Front-end code change data:

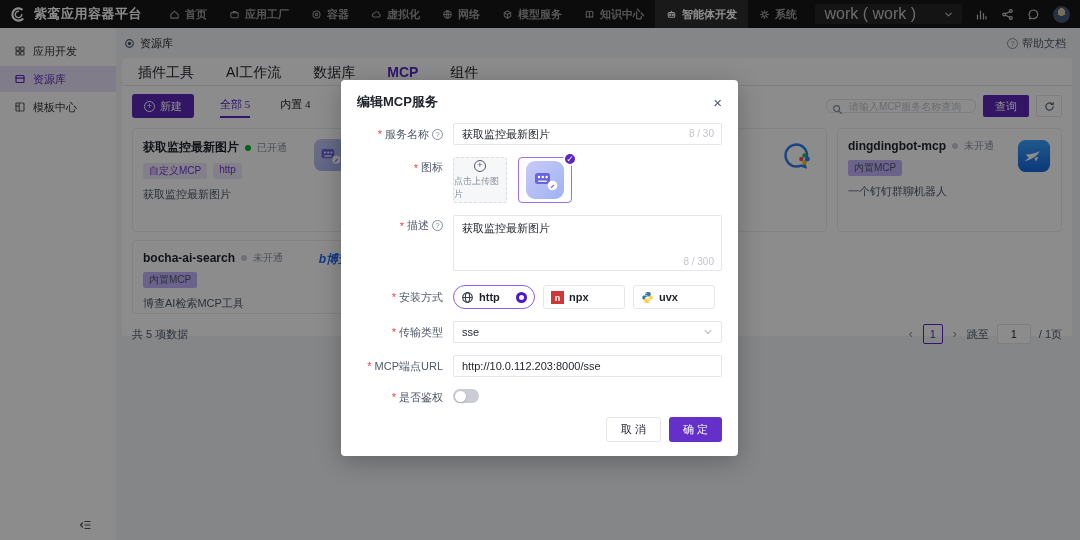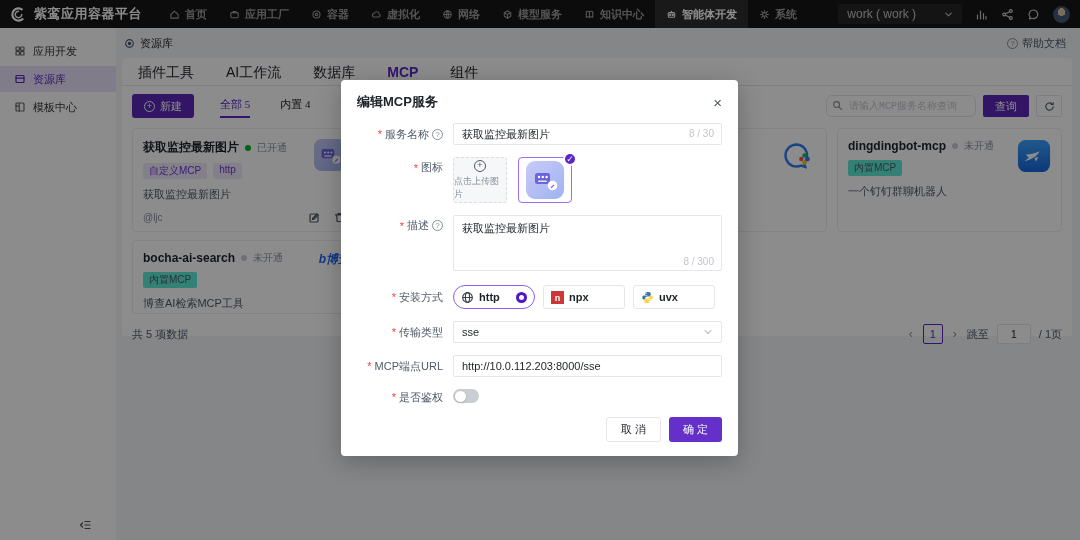--- a/index.html
+++ b/index.html
@@ -15,7 +15,7 @@
   .nav-item.active { background:#2f2f2f; color:#fff; }
   .nav-item svg { width:11px; height:11px; }
   .topnav-right { margin-left:auto; display:flex; align-items:center; gap:13px; }
-  .ws-pill { background:#262626; border-radius:3px; color:#c4c4c4; font-size:12px; height:20px; display:flex; align-items:center; gap:28px; padding:0 9px; }
+  .ws-pill { background:#262626; border-radius:3px; color:#c4c4c4; font-size:16px; height:20px; display:flex; align-items:center; gap:28px; padding:0 9px; }
   .tn-icon { color:#c9c9c9; width:13px; height:13px; }
   .avatar { width:17px; height:17px; border-radius:50%; background:radial-gradient(circle at 50% 34%, #d9c6a6 0 31%, #41597e 32% 100%); border:1px solid #555; }
 

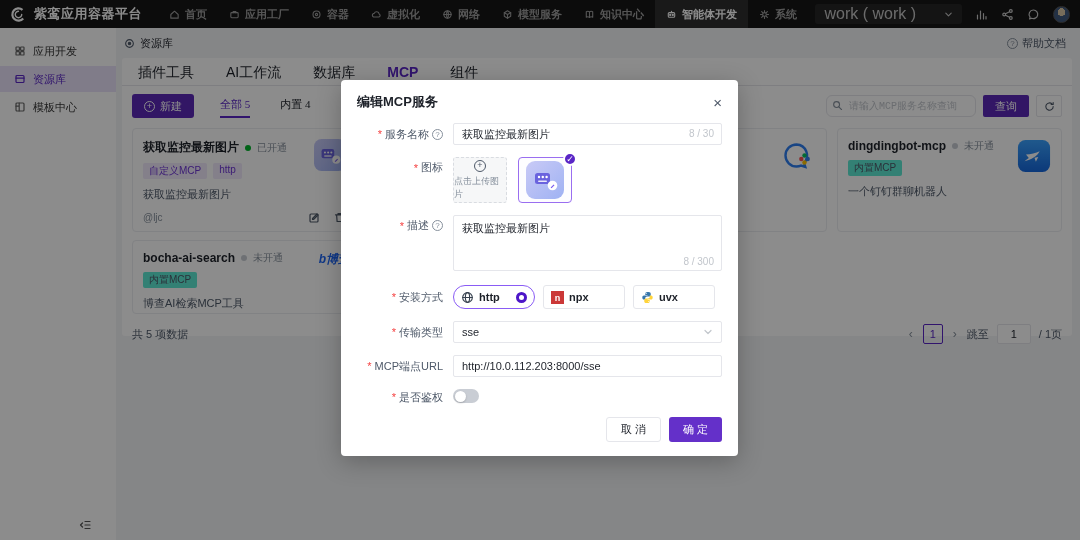--- a/index.html
+++ b/index.html
@@ -49,7 +49,7 @@
   .searchbar { margin-left:auto; display:flex; gap:7px; align-items:center; }
   .search-wrap { position:relative; }
   .search-wrap svg { position:absolute; left:6px; top:5px; width:11px; height:11px; color:#86909c; }
-  .search-input { width:150px; height:22px; border:1px solid #e5e6eb; border-radius:6px; padding:0 6px 0 22px; font-size:10px; color:#1d2129; outline:none; font-family:Liberation Mono, monospace; }
+  .search-input { width:150px; height:14px; border:1px solid #e5e6eb; border-radius:6px; padding:0 6px 0 22px; font-size:10px; color:#1d2129; outline:none; font-family:Liberation Sans, sans-serif; }
   .search-input::placeholder { color:#c2c6cc; }
   .btn-query { background:#5c28b8; color:#fff; border:none; border-radius:2px; height:22px; padding:0 12px; font-size:11px; cursor:pointer; }
   .btn-refresh { width:26px; height:22px; background:#fff; border:1px solid #e5e6eb; border-radius:2px; display:flex; align-items:center; justify-content:center; color:#4e5969; cursor:pointer; }

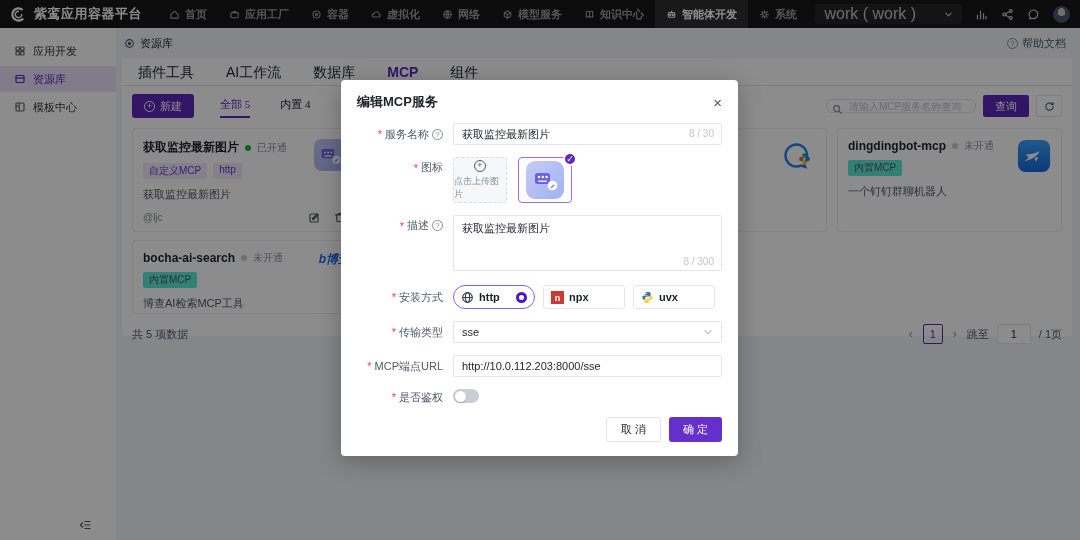--- a/index.html
+++ b/index.html
@@ -65,7 +65,7 @@
   .tag-row { display:flex; gap:6px; margin-top:7px; }
   .tag { font-size:10px; padding:1px 6px; border-radius:2px; }
   .tag.purple { background:#f0e9fc; color:#6e35d4; }
-  .tag.gray { background:#5eead4; color:#4e5969; }
+  .tag.gray { background:#c4b5fd; color:#4e5969; }
   .card-desc { margin-top:8px; color:#4e5969; font-size:11px; }
   .card-foot { position:absolute; left:10px; right:10px; bottom:7px; display:flex; align-items:center; color:#86909c; font-size:10px; }
   .card-ops { margin-left:auto; display:flex; gap:12px; color:#4e5969; }

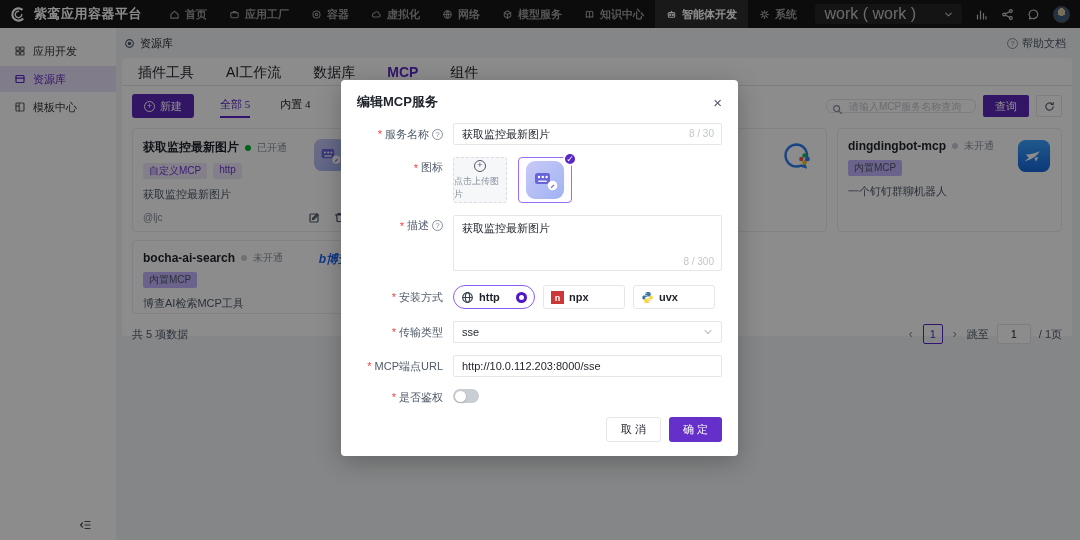--- a/index.html
+++ b/index.html
@@ -307,18 +307,6 @@
           <span class="tag purple">http</span>
         </div>
         <div class="card-desc">获取监控最新图片</div>
-        <div class="card-foot">
-          <span>@ljc</span>
-          <span class="card-ops">
-            <svg class="i" viewBox="0 0 13 13">
-                <rect x="2" y="3" width="8" height="8" rx="1"></rect>
-                <path d="M5.5 8.5L10 4l-1-1-4.5 4.5V8.5z"></path>
-              </svg>
-            <svg class="i" viewBox="0 0 13 13">
-                <path d="M2.5 3.8h8M5 3.8V2.6h3v1.2M3.6 3.8l.5 6.7h4.8l.5-6.7"></path>
-              </svg>
-          </span>
-        </div>
         <span class="card-logo">
           <svg width="32" height="32" viewBox="0 0 38 38">
             <defs>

* [YOUR INSTRUCTIONS]: In the data above, each line holding "path" is to be found and copied.

* [EXERCISE SOLUTION]:
-                <path d="M5.5 8.5L10 4l-1-1-4.5 4.5V8.5z"></path>
-                <path d="M2.5 3.8h8M5 3.8V2.6h3v1.2M3.6 3.8l.5 6.7h4.8l.5-6.7"></path>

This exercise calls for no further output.